### User interface change data
_ _ _ _ _
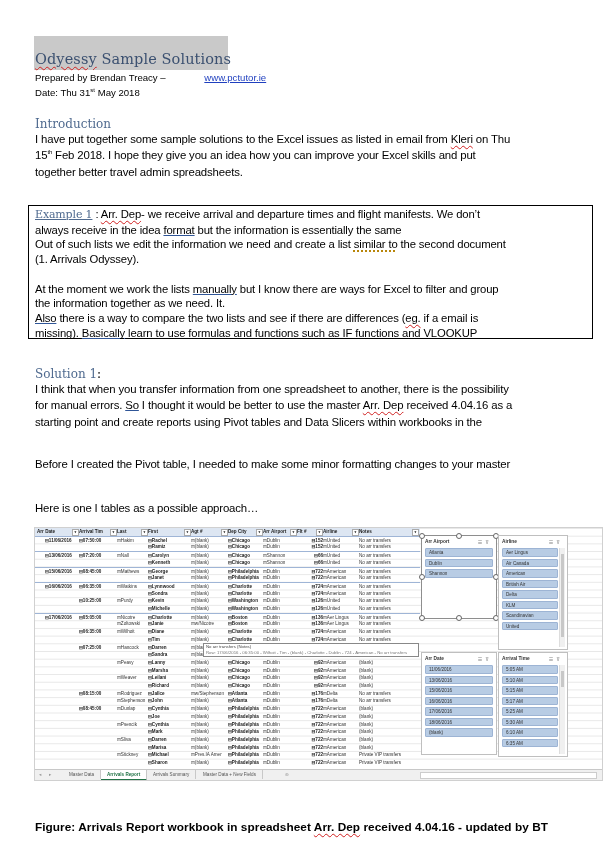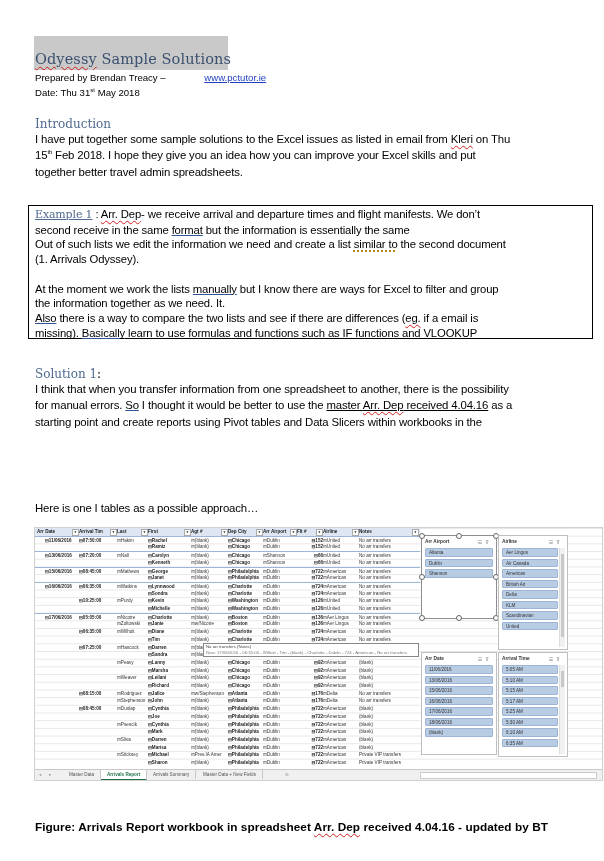--- a/index.html
+++ b/index.html
@@ -67,7 +67,7 @@
 <div class="boxed"></div>
 <div class="boxed-text">
   <p><span class="ex-label">Example  1</span><span> : </span><span class="squiggle">Arr. Dep</span><span>- we receive arrival and departure times and flight manifests. We don’t</span></p>
-  <p><span>second receive in the same </span><span class="blue-u">format</span><span> but the information is essentially the same</span></p>
+  <p><span>always receive in the idea </span><span class="blue-u">format</span><span> but the information is essentially the same</span></p>
   <p><span>Out of such lists we edit the information we need and create a list </span><span class="dotted">similar to</span><span> the second document</span></p>
   <p>(1. Arrivals Odyssey).</p>
   <p>&nbsp;</p>

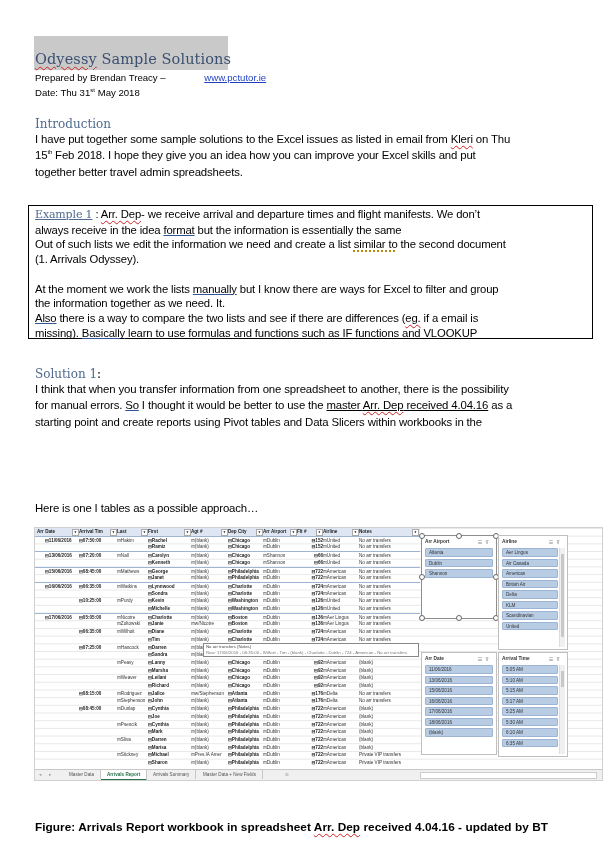--- a/index.html
+++ b/index.html
@@ -9,7 +9,7 @@
   .title { position: absolute; left: 35px; top: 51px; font-family: "DejaVu Serif", serif; font-size: 14.5px; color: #3b5070; white-space: nowrap; letter-spacing: 0.1px; }
   .squiggle { text-decoration: underline wavy #d02020; text-decoration-thickness: 1px; text-underline-offset: 2px; }
   .dotted { text-decoration: underline dotted #b8860b; text-decoration-thickness: 2px; text-underline-offset: 2px; }
-  .uline { text-decoration: underline; }
+  .uline { }
   .blue-u { text-decoration: underline; text-decoration-color: #2f5597; }
   .meta { position: absolute; left: 35px; font-size: 9.6px; white-space: nowrap; }
   .meta a { color: #1f3fbf; text-decoration: underline; margin-left: 36px; }

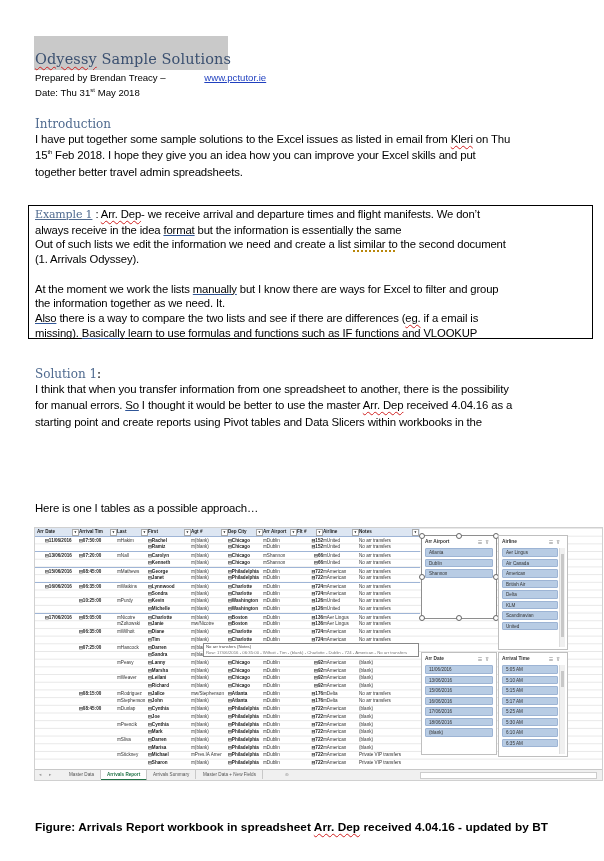--- a/index.html
+++ b/index.html
@@ -84,6 +84,7 @@
   <p>starting point and create reports using Pivot tables and Data Slicers within workbooks in the</p>
 </div>
 <div class="para" style="top:456px">
+  <p>Before I created the Pivot table, I needed to make some minor formatting changes to your master</p>
 </div>
 <div class="para" style="top:500px">Here is one I tables as a possible approach…</div>
 

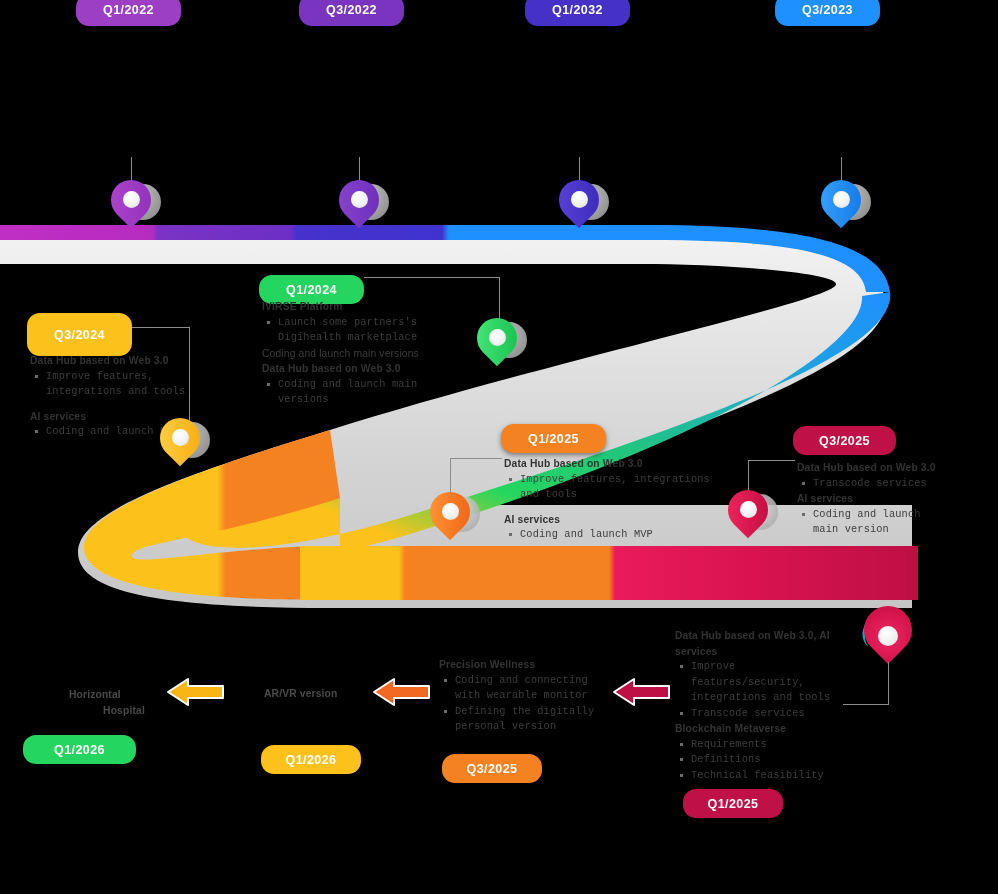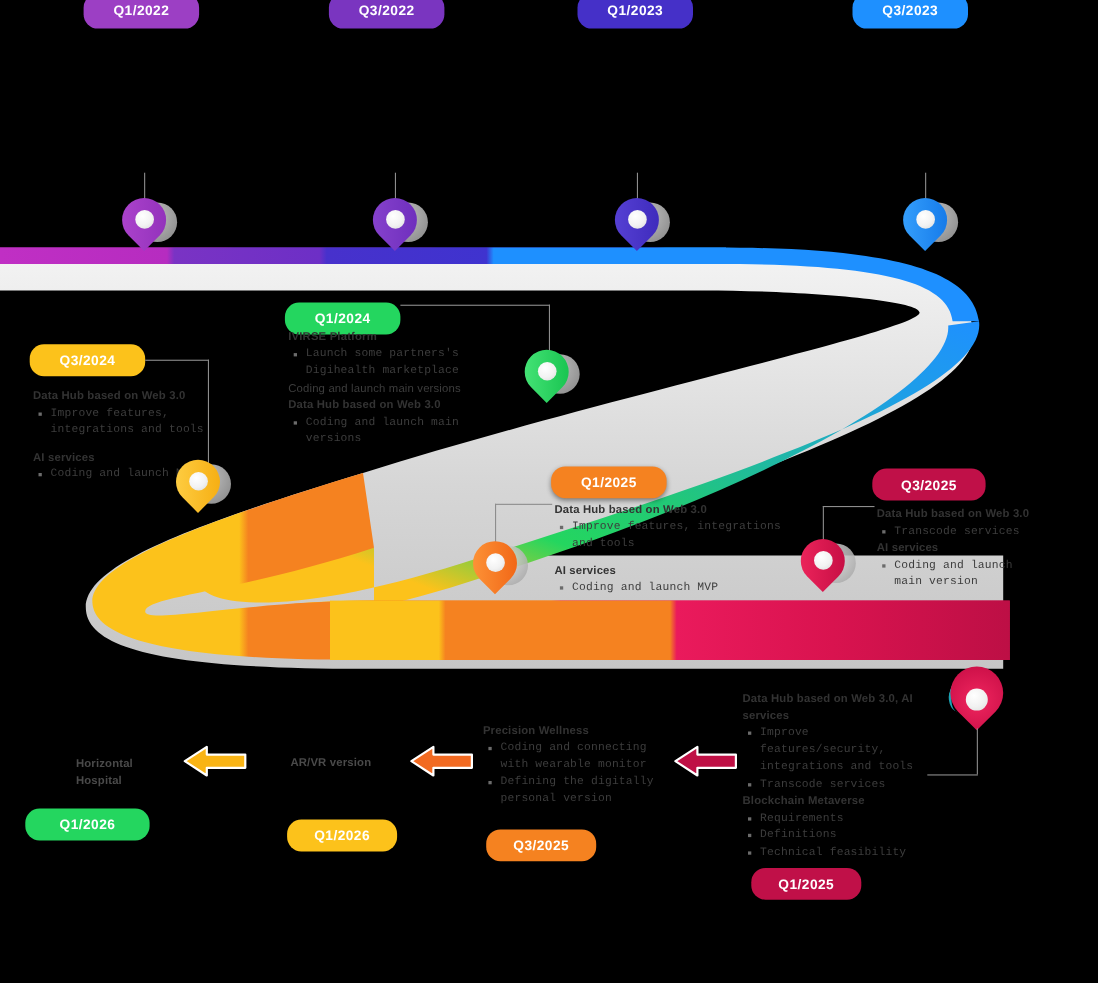--- a/index.html
+++ b/index.html
@@ -169,7 +169,7 @@
     <span>Q3/2022</span>
   </div>
   <div class="pill" style="left:525px;top:-6px;width:105px;height:32px;background:#4530c8;">
-    <span>Q1/2023</span>
+    <span>Q1/2032</span>
   </div>
   <div class="pill" style="left:775px;top:-6px;width:105px;height:32px;background:#1e90ff;">
     <span>Q3/2023</span>

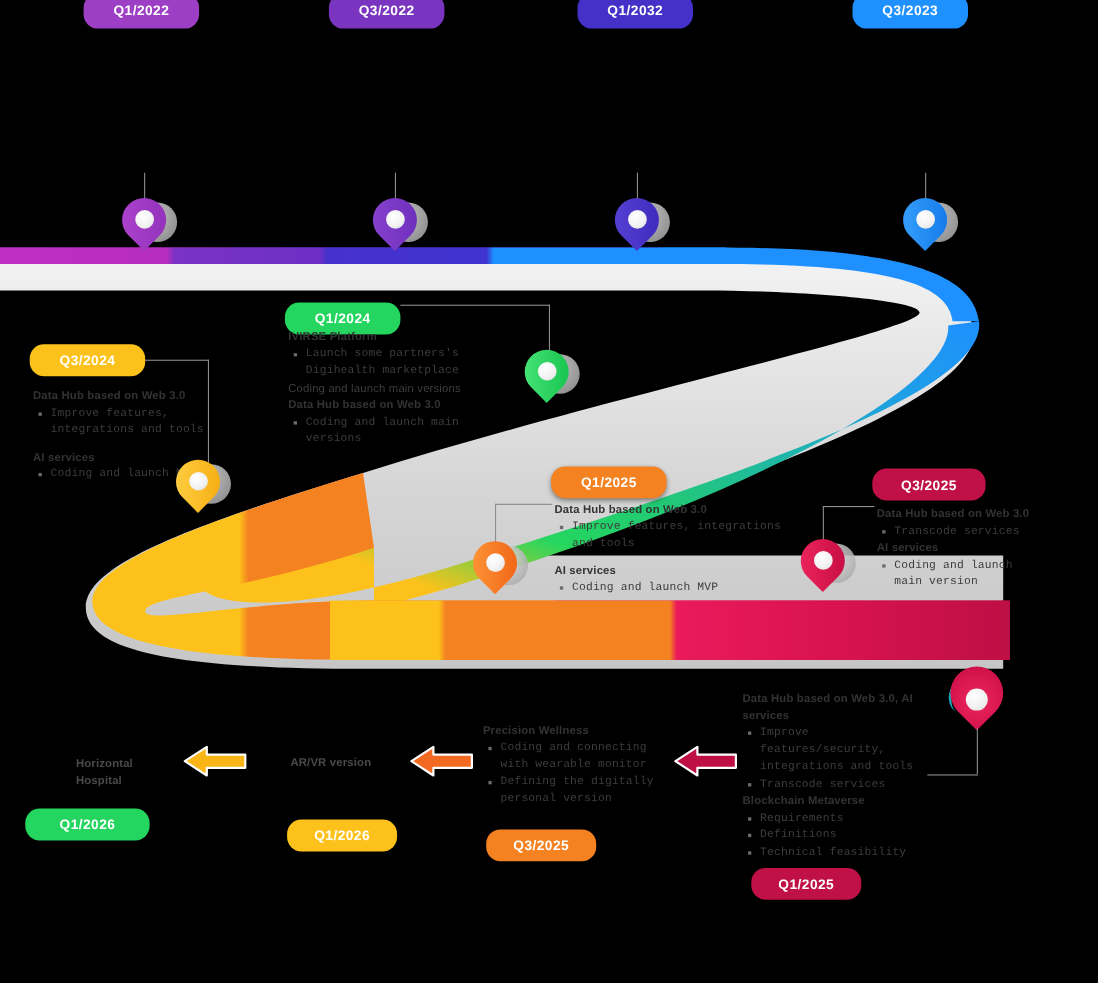--- a/index.html
+++ b/index.html
@@ -200,7 +200,7 @@
     <div class="dot"></div>
   </div>
 
-  <div class="pill" style="left:27px;top:313px;width:105px;height:29px;background:#fcc21b;">
+  <div class="pill" style="left:27px;top:313px;width:105px;height:43px;background:#fcc21b;">
     <span>Q3/2024</span>
   </div>
   <div class="conn" style="left:132px;top:313px;width:60px;height:125px;">

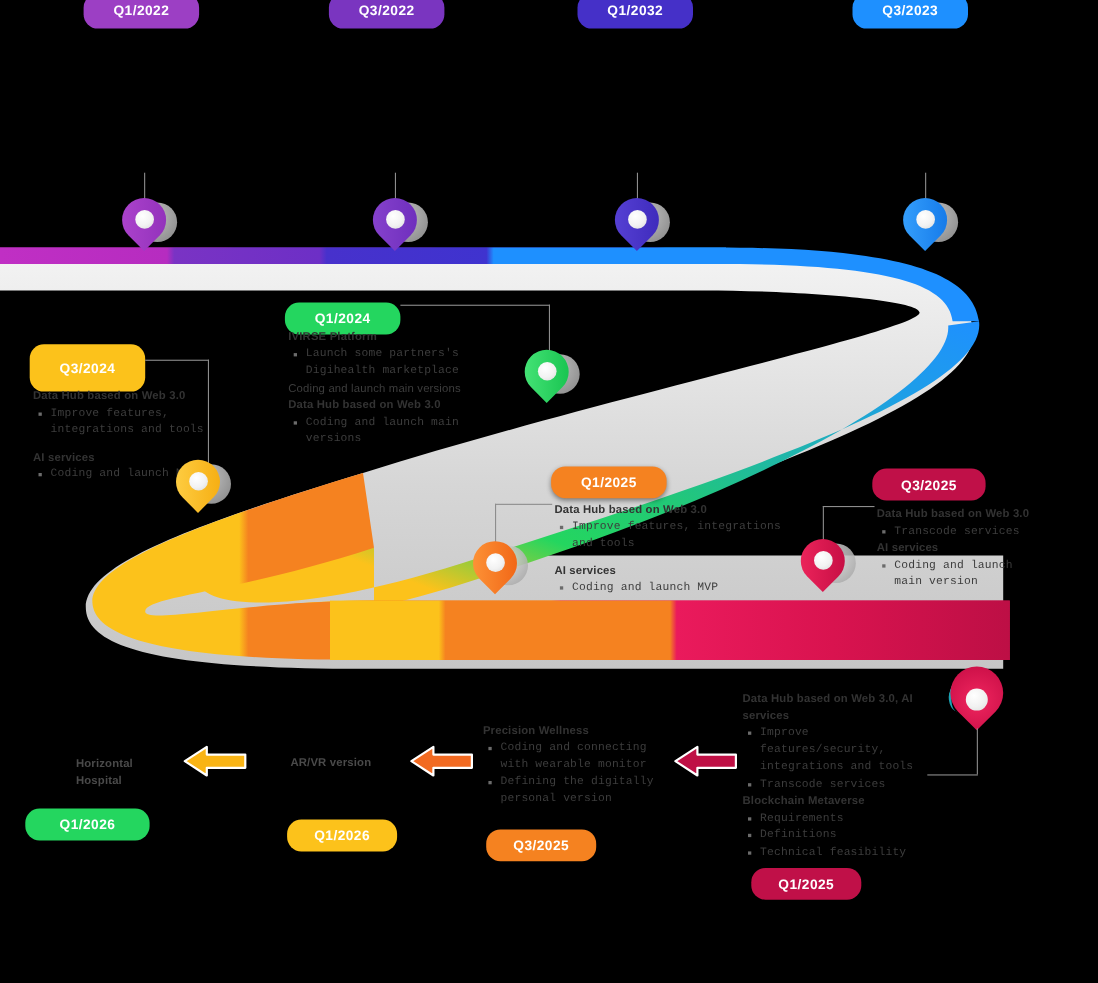--- a/index.html
+++ b/index.html
@@ -351,7 +351,7 @@
 
   <div class="plabel" style="left:53px;top:687px;width:110px;margin-left:16px;">
     <span style="display:block;">Horizontal</span>
-    <span style="display:block;">Hospital</span>
+    <span style="display:block;text-align:center;">Hospital</span>
   </div>
   <div class="pill" style="left:23px;top:735px;width:113px;height:29px;background:#24d65f;">
     <span>Q1/2026</span>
_ _ _ _ _
### WORK REQUIRED
Could you reproduce all of the data above exactly and skip any image?

### OUTPUT BELOW
--- a/index.html
+++ b/index.html
@@ -67,7 +67,7 @@
 <div class="boxed"></div>
 <div class="boxed-text">
   <p><span class="ex-label">Example  1</span><span> : </span><span class="squiggle">Arr. Dep</span><span>- we receive arrival and departure times and flight manifests. We don’t</span></p>
-  <p><span>second receive in the same </span><span class="blue-u">format</span><span> but the information is essentially the same</span></p>
+  <p><span>always receive in the idea </span><span class="blue-u">format</span><span> but the information is essentially the same</span></p>
   <p><span>Out of such lists we edit the information we need and create a list </span><span class="dotted">similar to</span><span> the second document</span></p>
   <p>(1. Arrivals Odyssey).</p>
   <p>&nbsp;</p>

--- a/index.html
+++ b/index.html
@@ -9,7 +9,7 @@
   .title { position: absolute; left: 35px; top: 51px; font-family: "DejaVu Serif", serif; font-size: 14.5px; color: #3b5070; white-space: nowrap; letter-spacing: 0.1px; }
   .squiggle { text-decoration: underline wavy #d02020; text-decoration-thickness: 1px; text-underline-offset: 2px; }
   .dotted { text-decoration: underline dotted #b8860b; text-decoration-thickness: 2px; text-underline-offset: 2px; }
-  .uline { text-decoration: underline; }
+  .uline { }
   .blue-u { text-decoration: underline; text-decoration-color: #2f5597; }
   .meta { position: absolute; left: 35px; font-size: 9.6px; white-space: nowrap; }
   .meta a { color: #1f3fbf; text-decoration: underline; margin-left: 36px; }

--- a/index.html
+++ b/index.html
@@ -84,6 +84,7 @@
   <p>starting point and create reports using Pivot tables and Data Slicers within workbooks in the</p>
 </div>
 <div class="para" style="top:456px">
+  <p>Before I created the Pivot table, I needed to make some minor formatting changes to your master</p>
 </div>
 <div class="para" style="top:500px">Here is one I tables as a possible approach…</div>
 

--- a/index.html
+++ b/index.html
@@ -169,7 +169,7 @@
     <span>Q3/2022</span>
   </div>
   <div class="pill" style="left:525px;top:-6px;width:105px;height:32px;background:#4530c8;">
-    <span>Q1/2023</span>
+    <span>Q1/2032</span>
   </div>
   <div class="pill" style="left:775px;top:-6px;width:105px;height:32px;background:#1e90ff;">
     <span>Q3/2023</span>

--- a/index.html
+++ b/index.html
@@ -200,7 +200,7 @@
     <div class="dot"></div>
   </div>
 
-  <div class="pill" style="left:27px;top:313px;width:105px;height:29px;background:#fcc21b;">
+  <div class="pill" style="left:27px;top:313px;width:105px;height:43px;background:#fcc21b;">
     <span>Q3/2024</span>
   </div>
   <div class="conn" style="left:132px;top:313px;width:60px;height:125px;">

--- a/index.html
+++ b/index.html
@@ -351,7 +351,7 @@
 
   <div class="plabel" style="left:53px;top:687px;width:110px;margin-left:16px;">
     <span style="display:block;">Horizontal</span>
-    <span style="display:block;">Hospital</span>
+    <span style="display:block;text-align:center;">Hospital</span>
   </div>
   <div class="pill" style="left:23px;top:735px;width:113px;height:29px;background:#24d65f;">
     <span>Q1/2026</span>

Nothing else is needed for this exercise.